This view is consistent with appellate procedure. If a judge is appointed
under AS 22.20.020(c) to review a trial judge’s decision denying disqualification, the
decision of this reviewing judge is not an appellate decision; rather, it is another trial
court decision.8 It therefore follows that the absence of this review does not preclude an
appellate court from later reviewing the merits of the assigned judge’s initial denial of
the motion for disqualification.
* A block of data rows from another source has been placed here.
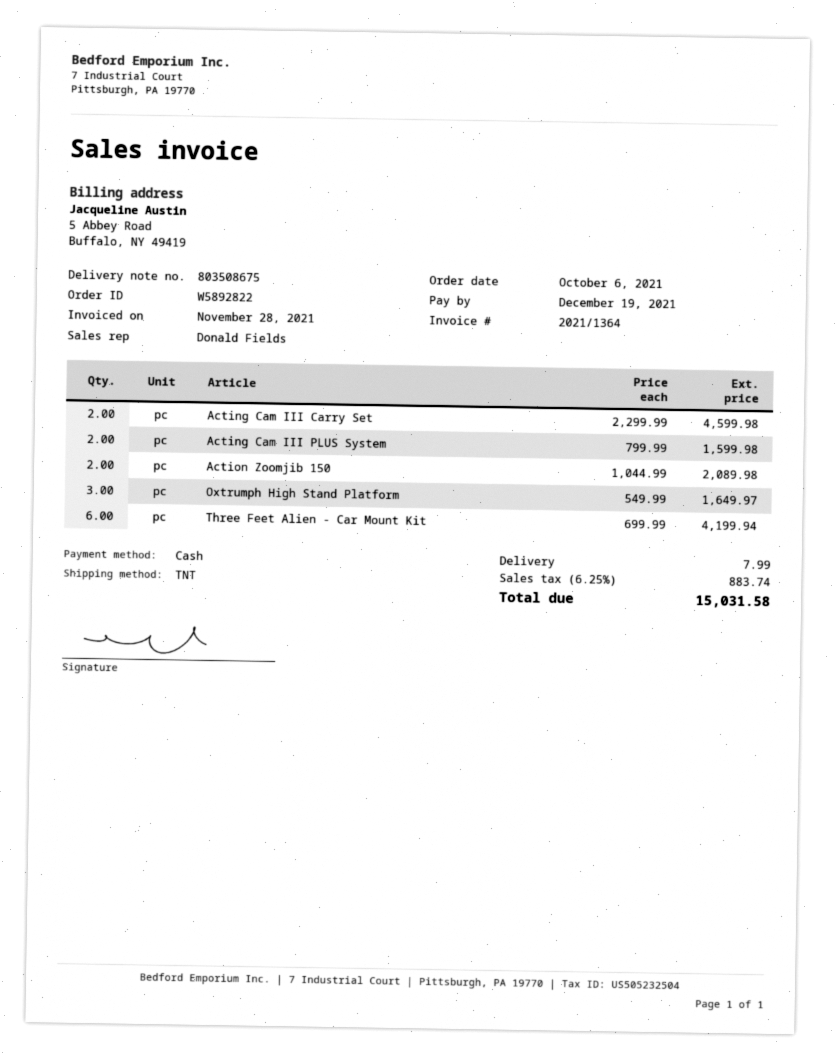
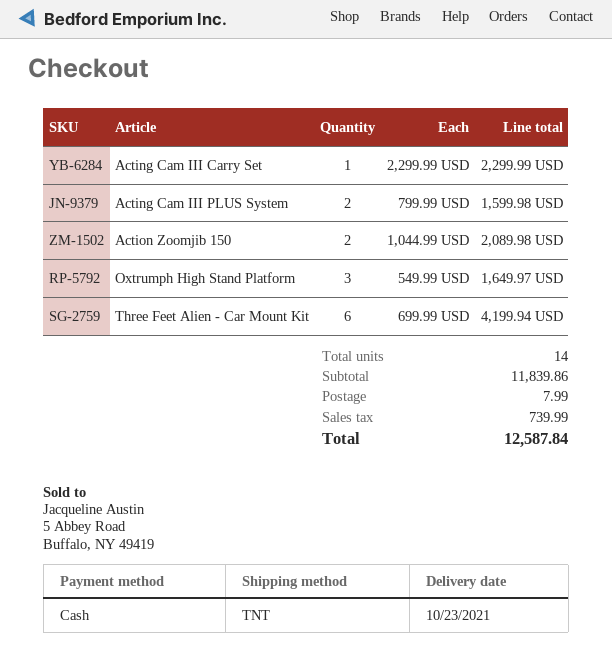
Acting Cam III Carry Set: 2 x 2299.99 = 4599.98 -> 1 x 2299.99 = 2299.99
tax: 883.74 -> 739.99
total: 15031.58 -> 12587.84

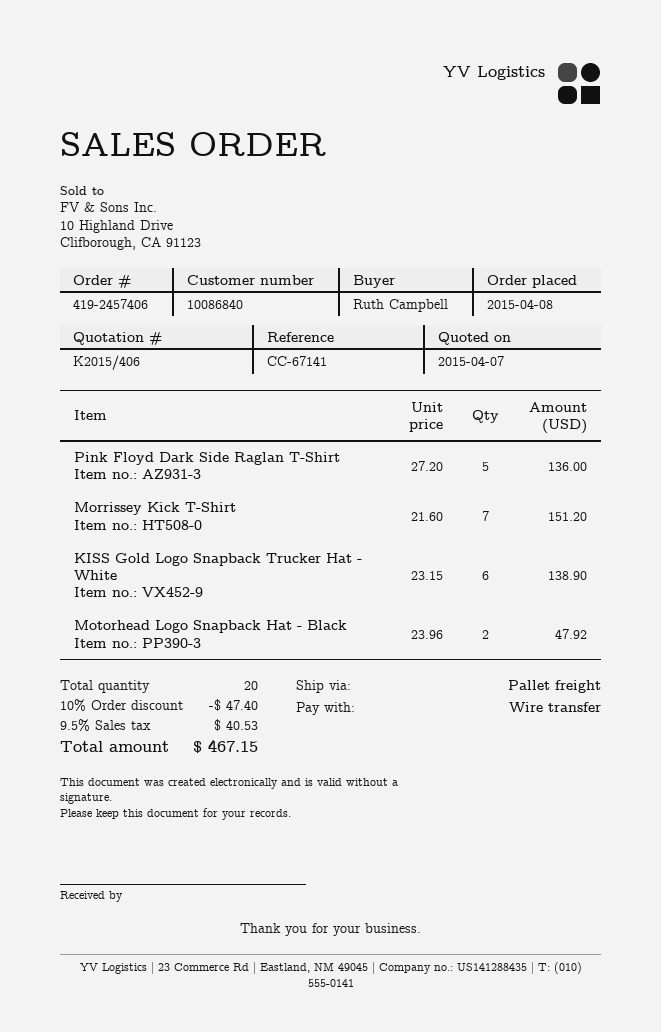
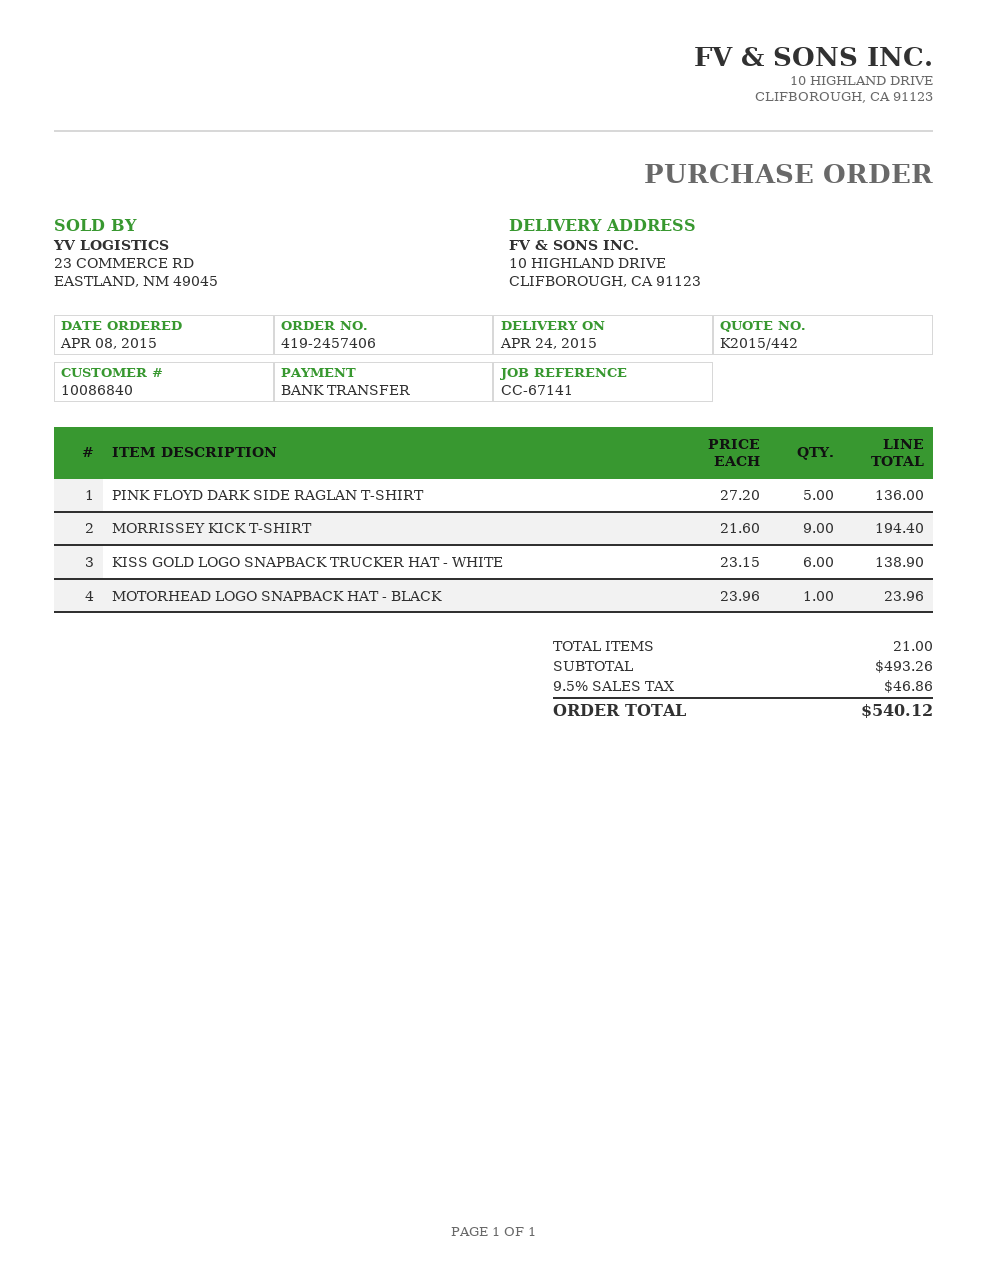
quote number: K2015/406 -> K2015/442
Morrissey Kick T-Shirt: 7 x 21.60 = 151.20 -> 9 x 21.60 = 194.40
Motorhead Logo Snapback Hat - Black: 2 x 23.96 = 47.92 -> 1 x 23.96 = 23.96
total quantity: 20 -> 21
discount: 10% = 47.40 -> none
tax: 9.5% = 40.53 -> 9.5% = 46.86
total: 467.15 -> 540.12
This is particularly true when — as here — there was
no discussion of AS 22.20.020(c) in the trial court and no indication that Johnson, a pro
se defendant, was aware of AS 22.20.020(c) and affirmatively declined to pursue further
review.9
We acknowledge that in two later decisions — Kingery v. Barrett and
Kurka v. Kurka — the supreme court appears to have construed its earlier decision
in Coffey in the same manner now advanced by the Municipality.10 But the Municipality
does not cite to either case — instead relying solely on Coffey — and we are not
convinced that we should rely on Kurka or Kingery over Coffey itself.
7
Id.
8
See Beshaw v. State, 2017 WL 5998765, at *7 (Alaska App. Nov. 29, 2017)
(unpublished) (Mannheimer, J., concurring).
9
See Kurka v. Kurka, 2007 WL 1723468, at *6 (Alaska June 13, 2007) (unpublished)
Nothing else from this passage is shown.